▶ _Your instructions_
Transcribe word for word the lines below from the line with "(402, 310) none" through the line with "(321, 339) none", ends included.

START Data for this task

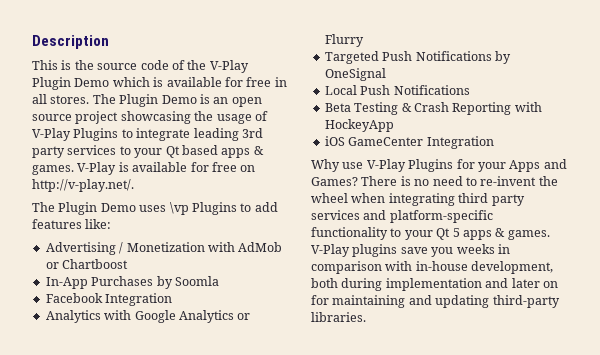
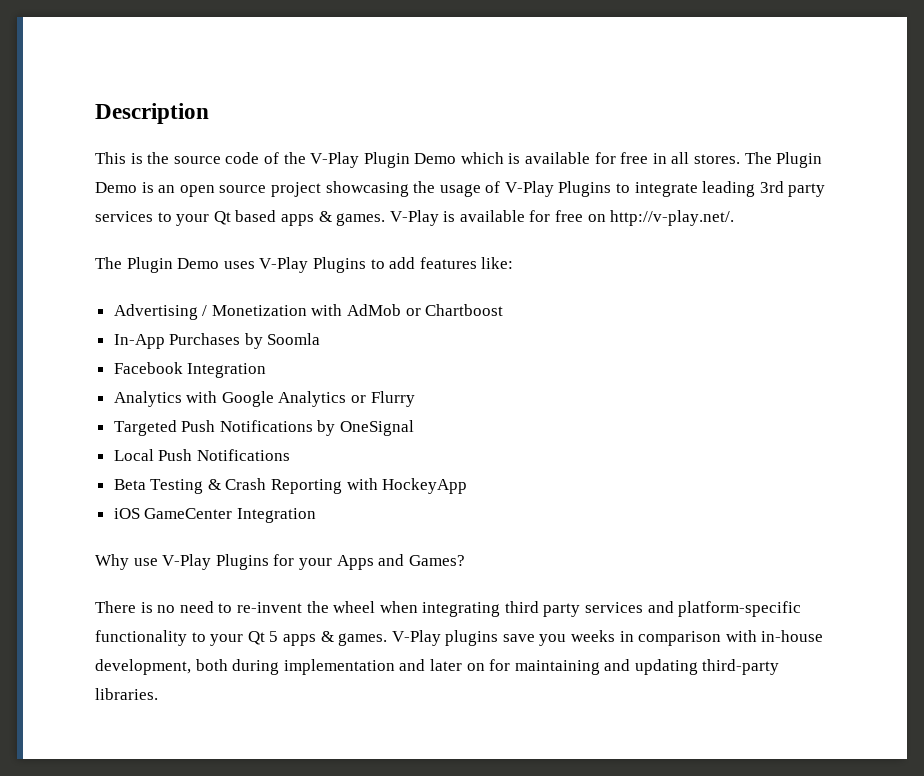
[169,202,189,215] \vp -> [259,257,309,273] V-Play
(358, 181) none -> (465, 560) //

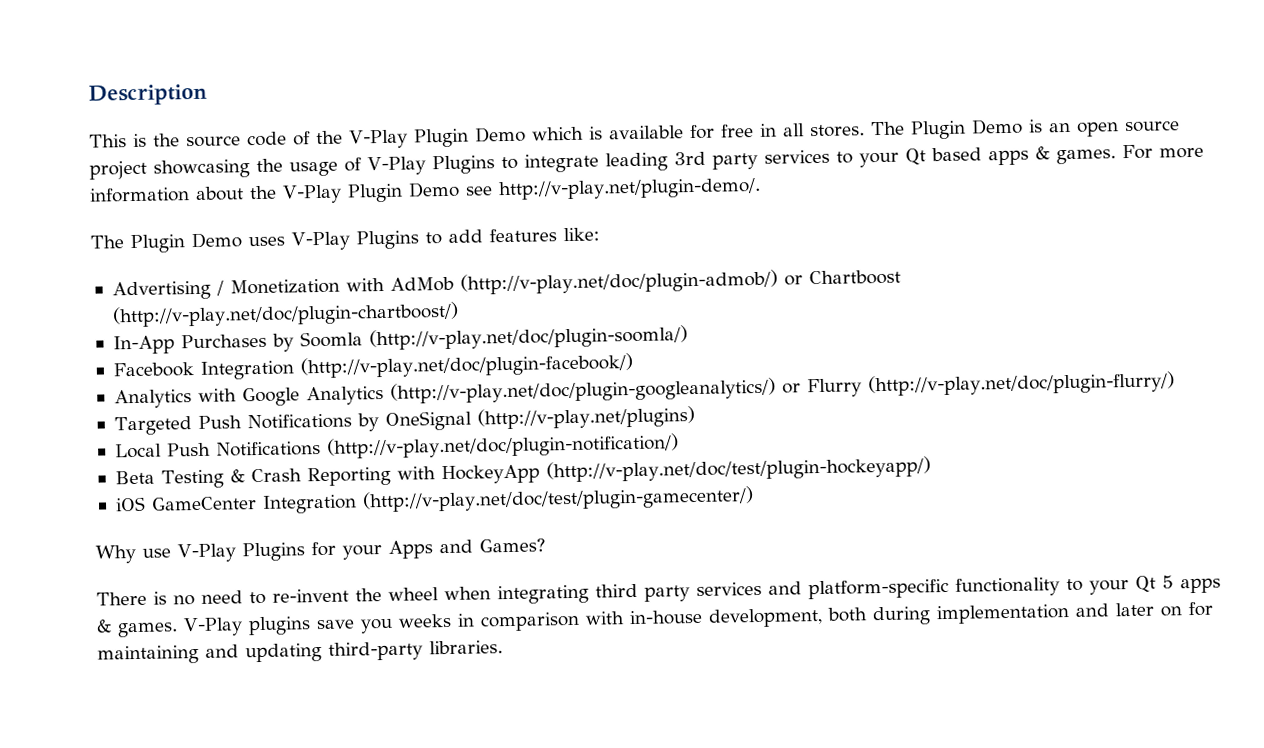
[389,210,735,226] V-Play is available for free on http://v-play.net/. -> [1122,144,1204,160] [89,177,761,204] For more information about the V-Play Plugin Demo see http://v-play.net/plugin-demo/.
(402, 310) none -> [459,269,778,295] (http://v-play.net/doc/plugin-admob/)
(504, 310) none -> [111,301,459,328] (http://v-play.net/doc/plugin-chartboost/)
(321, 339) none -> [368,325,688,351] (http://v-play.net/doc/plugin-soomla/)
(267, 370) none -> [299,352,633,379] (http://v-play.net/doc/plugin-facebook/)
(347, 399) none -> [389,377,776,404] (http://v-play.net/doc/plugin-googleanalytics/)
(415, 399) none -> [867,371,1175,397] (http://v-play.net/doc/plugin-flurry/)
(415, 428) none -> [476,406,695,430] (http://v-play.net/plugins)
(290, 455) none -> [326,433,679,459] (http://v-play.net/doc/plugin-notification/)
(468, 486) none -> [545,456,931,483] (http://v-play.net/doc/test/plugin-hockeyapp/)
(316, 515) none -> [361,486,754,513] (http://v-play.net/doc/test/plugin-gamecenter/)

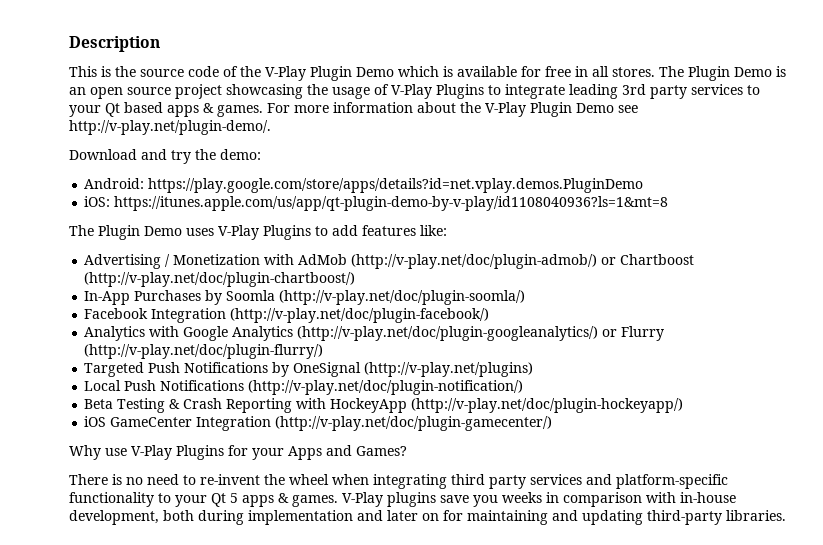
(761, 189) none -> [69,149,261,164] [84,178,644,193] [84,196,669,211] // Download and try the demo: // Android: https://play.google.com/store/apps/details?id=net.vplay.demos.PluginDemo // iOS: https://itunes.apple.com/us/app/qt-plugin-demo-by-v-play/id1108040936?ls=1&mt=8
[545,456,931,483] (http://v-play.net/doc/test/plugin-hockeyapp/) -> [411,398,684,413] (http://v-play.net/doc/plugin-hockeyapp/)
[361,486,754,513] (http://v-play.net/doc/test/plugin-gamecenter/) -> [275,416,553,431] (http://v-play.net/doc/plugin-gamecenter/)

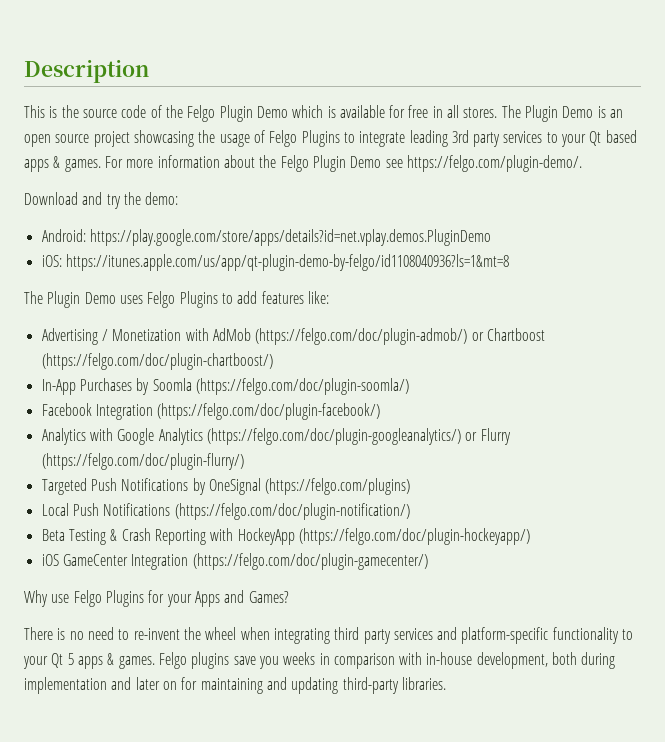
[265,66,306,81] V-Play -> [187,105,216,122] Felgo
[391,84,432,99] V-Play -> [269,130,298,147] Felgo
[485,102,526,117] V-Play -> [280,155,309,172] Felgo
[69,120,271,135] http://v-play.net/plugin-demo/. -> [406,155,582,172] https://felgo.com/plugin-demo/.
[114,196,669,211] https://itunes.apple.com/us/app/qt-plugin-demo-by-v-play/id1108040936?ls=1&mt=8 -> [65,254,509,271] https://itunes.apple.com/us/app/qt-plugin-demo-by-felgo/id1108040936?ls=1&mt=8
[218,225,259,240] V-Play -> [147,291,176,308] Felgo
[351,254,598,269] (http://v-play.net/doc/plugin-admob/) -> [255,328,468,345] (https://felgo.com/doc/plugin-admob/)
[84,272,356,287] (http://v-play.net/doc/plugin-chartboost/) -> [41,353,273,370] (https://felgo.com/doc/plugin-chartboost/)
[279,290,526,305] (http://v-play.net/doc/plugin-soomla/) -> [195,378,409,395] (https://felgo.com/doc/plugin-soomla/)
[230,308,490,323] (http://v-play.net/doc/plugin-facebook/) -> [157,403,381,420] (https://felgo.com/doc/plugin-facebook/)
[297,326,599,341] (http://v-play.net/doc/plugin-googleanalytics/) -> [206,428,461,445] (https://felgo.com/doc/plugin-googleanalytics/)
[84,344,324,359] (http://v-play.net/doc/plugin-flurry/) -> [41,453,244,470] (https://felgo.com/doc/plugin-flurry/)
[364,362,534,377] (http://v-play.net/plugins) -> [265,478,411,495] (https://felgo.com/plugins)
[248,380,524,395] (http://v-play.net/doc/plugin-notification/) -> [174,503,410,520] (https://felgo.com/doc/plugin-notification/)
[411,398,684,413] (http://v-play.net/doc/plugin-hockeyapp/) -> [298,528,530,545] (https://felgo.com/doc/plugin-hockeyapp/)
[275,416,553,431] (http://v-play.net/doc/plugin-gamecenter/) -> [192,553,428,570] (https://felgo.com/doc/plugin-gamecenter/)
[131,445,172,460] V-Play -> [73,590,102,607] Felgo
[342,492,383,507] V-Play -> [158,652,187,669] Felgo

END Data for this task

▶ _Finished exercise_
(402, 310) none -> [459,269,778,295] (http://v-play.net/doc/plugin-admob/)
(504, 310) none -> [111,301,459,328] (http://v-play.net/doc/plugin-chartboost/)
(321, 339) none -> [368,325,688,351] (http://v-play.net/doc/plugin-soomla/)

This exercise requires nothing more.